Luckily, the global data community is also maturing further and improving with aspects related to Software Engineering. dbt as the best Analytics Modelling/Engineering tool for modern Data Stuck currently (strong personal opionin), has solved (and is still solving) many pain points for data and analytics practitioners. One of the key points that dbt definitely helped solving is Testing. The next section will focus on how we Test using dbt.
Note: The Data Team doesn’t do Data Engineering per say, as we use tools for that (Fivetran) and when needed we get help from the backend team who is responsible for handling the heavier lifting. What we focus on is driving value using Analytics and Data Science (the Data is already present for us with minimum investment from us).
0. dbt Testing
dbt offers 3 types of Testing:
- source freshness: https://docs.getdbt.com/reference/commands/source
- generic tests: https://docs.getdbt.com/docs/building-a-dbt-project/tests#singular-tests (Also known -previously- as schema tests)
- singular tests: https://docs.getdbt.com/docs/building-a-dbt-project/tests#singular-tests (Also known -previously- as data or bespoke tests
Please read about these (links above) before continuing to the next sections, as those will be functional to us.
The next sections are about how we use the features from dbt and other strategies to test effectively for our context!
1. Sources Testing: Freshness & Recency
This one is probably the easiest.

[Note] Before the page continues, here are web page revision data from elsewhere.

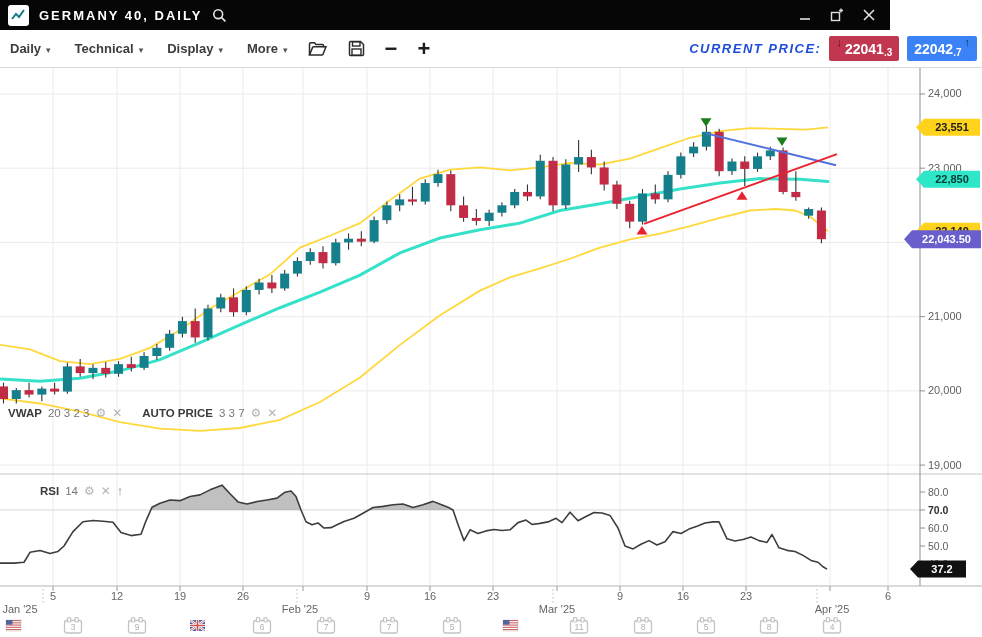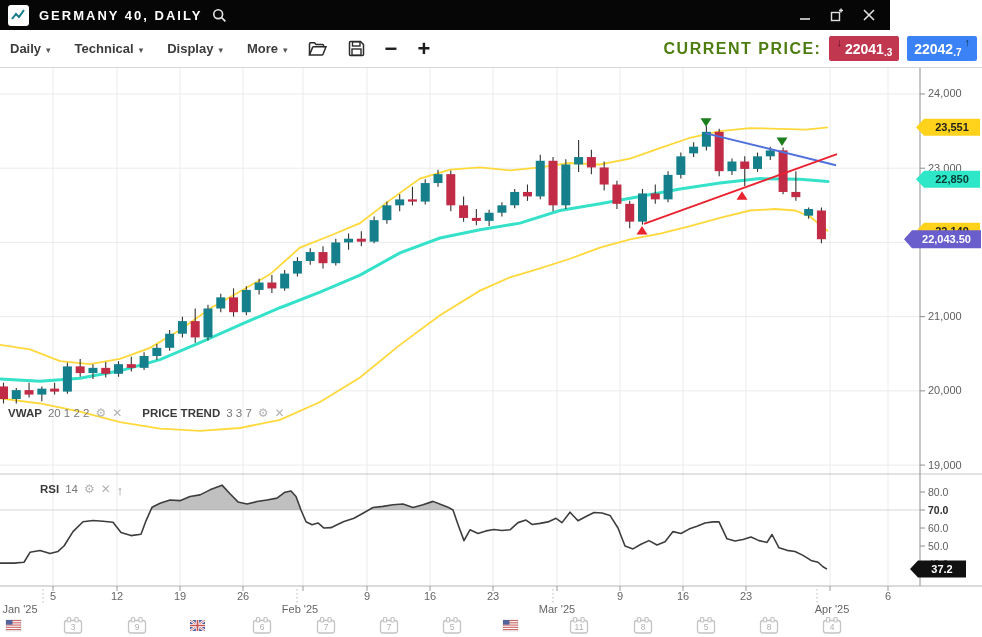--- a/index.html
+++ b/index.html
@@ -16,31 +16,31 @@
   .win-btn{width:22px;height:22px;display:flex;align-items:center;justify-content:center;cursor:pointer;}
   
   .toolbar{position:absolute;left:0;top:30px;width:982px;height:37px;background:#fff;
            border-bottom:1px solid #d8d8d8;display:flex;align-items:center;}
   .menu{display:flex;align-items:center;gap:5px;color:#3c3c3c;font-size:13px;font-weight:700;
         margin-left:24px;cursor:pointer;}
   .menu:first-child{margin-left:10px;}
   .caret{font-size:9px;color:#555;padding-top:2px;}
   .tool-ico{margin-left:20px;display:flex;align-items:center;cursor:pointer;}
   .zoomtxt{font-size:22px;font-weight:700;color:#1c1c1c;margin-left:20px;cursor:pointer;line-height:20px;}
-  .cp-label{margin-left:auto;color:#4d7c0f;font-size:16px;font-weight:700;letter-spacing:1.5px;}
+  .cp-label{margin-left:auto;color:#1d4ed8;font-size:13px;font-weight:700;letter-spacing:1.5px;font-style:italic;}
   .price-box{height:25px;border-radius:2px;display:flex;align-items:center;color:#fff;
              font-weight:700;font-size:14px;padding:0 7px;margin-left:8px;cursor:pointer;}
   .price-box .dec{font-size:10px;align-self:flex-end;padding-bottom:3px;}
   .sell{background:#c23750;}
   .buy{background:#3b82f6;margin-right:5px;}
   .arr{font-size:11px;font-weight:900;align-self:flex-start;line-height:12px;}
   .sell .arr{color:#5e0f1f;margin-right:3px;}
   .buy .arr{color:#083c42;margin-left:3px;}
   
-  .ind-row{position:absolute;display:flex;align-items:flex-start;gap:6px;font-size:11.5px;color:#777;
+  .ind-row{position:absolute;display:flex;align-items:center;gap:6px;font-size:11.5px;color:#777;
            background:transparent;z-index:5;}
   .ind-name{font-weight:700;color:#3a3a3a;}
   .ind-ico{color:#b3b3b3;font-size:12px;cursor:pointer;line-height:12px;}
   .ind-up{color:#8a8a8a;font-size:13px;cursor:pointer;}
   .gap{width:8px;}
   svg text{font-family:"Liberation Sans","DejaVu Sans",sans-serif;}
 </style>
 </head>
 <body>
 
@@ -460,25 +460,25 @@
         <rect x="0.5" y="3.5" width="17" height="12.5" rx="2.5" fill="#fff" stroke="#c4c4c4" stroke-width="1.3"></rect>
         <rect x="3.5" y="0.5" width="3.2" height="4.5" rx="1" fill="#fff" stroke="#c4c4c4" stroke-width="1.2"></rect>
         <rect x="11" y="0.5" width="3.2" height="4.5" rx="1" fill="#fff" stroke="#c4c4c4" stroke-width="1.2"></rect>
         <text x="9" y="13.2" font-size="8.5" fill="#b0b0b0" text-anchor="middle" font-weight="400">4</text>
       </g>
     </g>
   </svg>
 
 <div class="ind-row" style="left:8px;top:407px;">
   <span class="ind-name">VWAP</span>
-  <span>20 1 2 2</span>
+  <span>20 3 2 3</span>
   <span class="ind-ico">⚙</span>
   <span class="ind-ico">✕</span>
   <span class="gap"></span>
-  <span class="ind-name">PRICE TREND</span>
+  <span class="ind-name">AUTO PRICE</span>
   <span>3 3 7</span>
   <span class="ind-ico">⚙</span>
   <span class="ind-ico">✕</span>
 </div>
 <div class="ind-row" style="left:8px;top:483px;padding-left:32px;">
   <span class="ind-name">RSI</span>
   <span>14</span>
   <span class="ind-ico">⚙</span>
   <span class="ind-ico">✕</span>
   <span class="ind-up">↑</span>

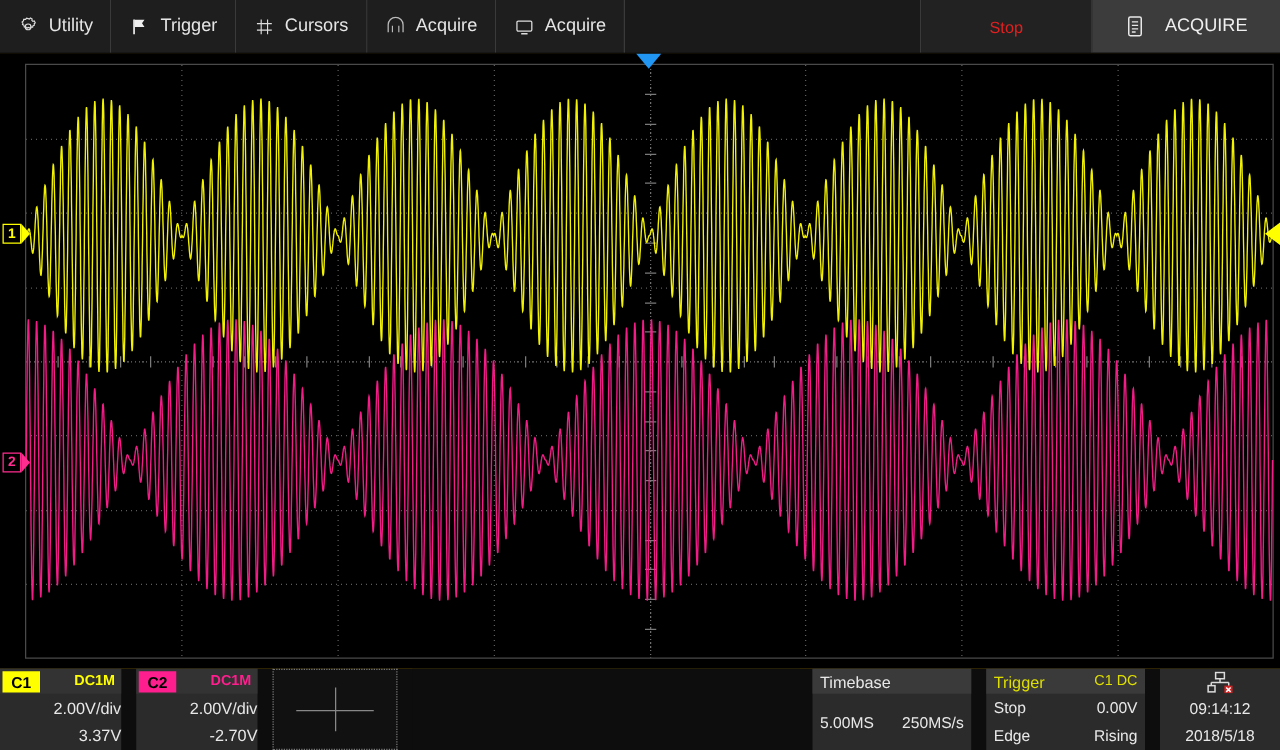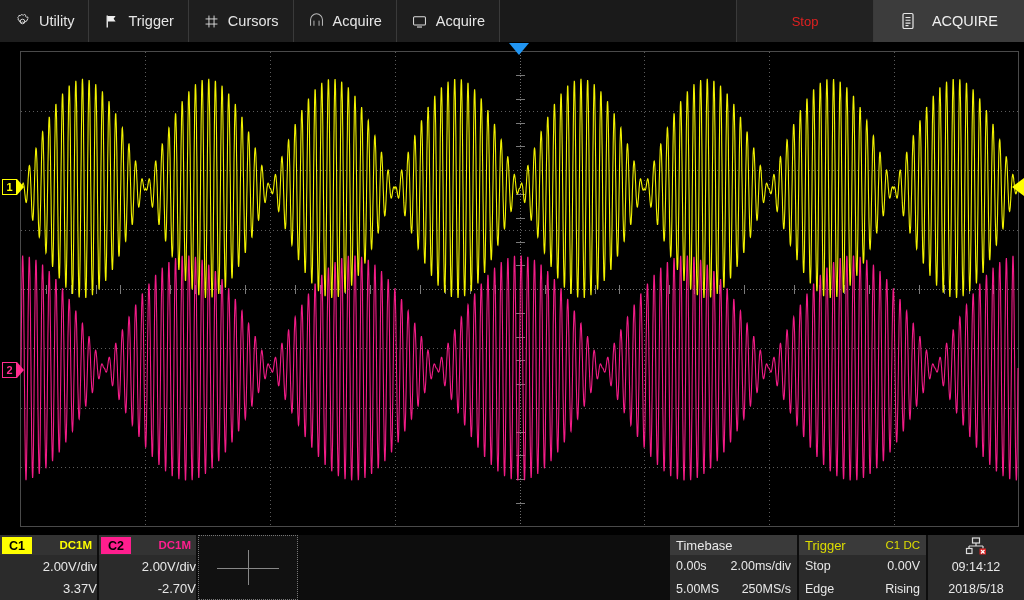--- a/index.html
+++ b/index.html
@@ -98,21 +98,21 @@
   .trig-level-marker {
     position: absolute; width: 0; height: 0;
     border-top: 9px solid transparent; border-bottom: 9px solid transparent;
     border-right: 12px solid #ffff00;
   }
 
   
   .bottombar {
     position: absolute; left: 0; top: 535px; width: 1024px; height: 65px;
     background: #0d0d0d;
-    display: flex; align-items: stretch;
+    display: flex; align-items: stretch; gap: 10px;
   }
   .chan-panel {
     width: 97px; background: #2b2b2b; margin-right: 2px;
     display: flex; flex-direction: column;
   }
   .chan-head {
     height: 20px; display: flex; align-items: center; justify-content: space-between;
     background: #333;
   }
   .chan-tag {
@@ -340,24 +340,20 @@
       <div class="thumb-cross-v"></div>
     </div>
 
     <div class="bottom-spacer"></div>
 
     <div class="info-panel">
       <div class="info-head">
         <span style="color:#e8e8e8">Timebase</span>
       </div>
       <div class="info-row">
-        <span>0.00s</span>
-        <span>2.00ms/div</span>
-      </div>
-      <div class="info-row">
         <span>5.00MS</span>
         <span>250MS/s</span>
       </div>
     </div>
 
     <div class="info-panel">
       <div class="info-head">
         <span style="color:#dede00">Trigger</span>
         <span style="color:#dede00; font-size:11.5px; font-weight:normal">C1 DC</span>
       </div>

The purpose of these tests is to make sure that we have fresh data in our data sources (data sources are listed in models/sources.yml file) and hence make sure that our Analytics are reliable and up-to-date. It also happens every now and then that some issues with the data ingestion occur that lead to no data getting uploaded to BQ in a timely way:
- For instance in May/June 2022, new itunes tables had some major unreliable delays in uploads → we asked Fivetran to check and fix what seemed to be a time-out/api-authentication issue due to a recent update on Apple’s itunes side.
In those cases, the freshness tests help identifying these quickly.
The standard for these is 24 hours to throw an error
Some additional notes:
- The command to run freshness tests is: dbt source freshness
- We also define 13 hours to throw a warning that we are not currently -as of June 2022- really using. The difference is that an error breaks the pipeline and a warning doesn’t (the output of a warning gets saved in one of the run output files and needs to be processed to be useful). That’s what we are not currently doing
- If we switch at some point to using the Cloud paid version of dbt, we will get both errors and warnings properly logged and accessible in their UI (we don’t play to do this for now — as of June 2022)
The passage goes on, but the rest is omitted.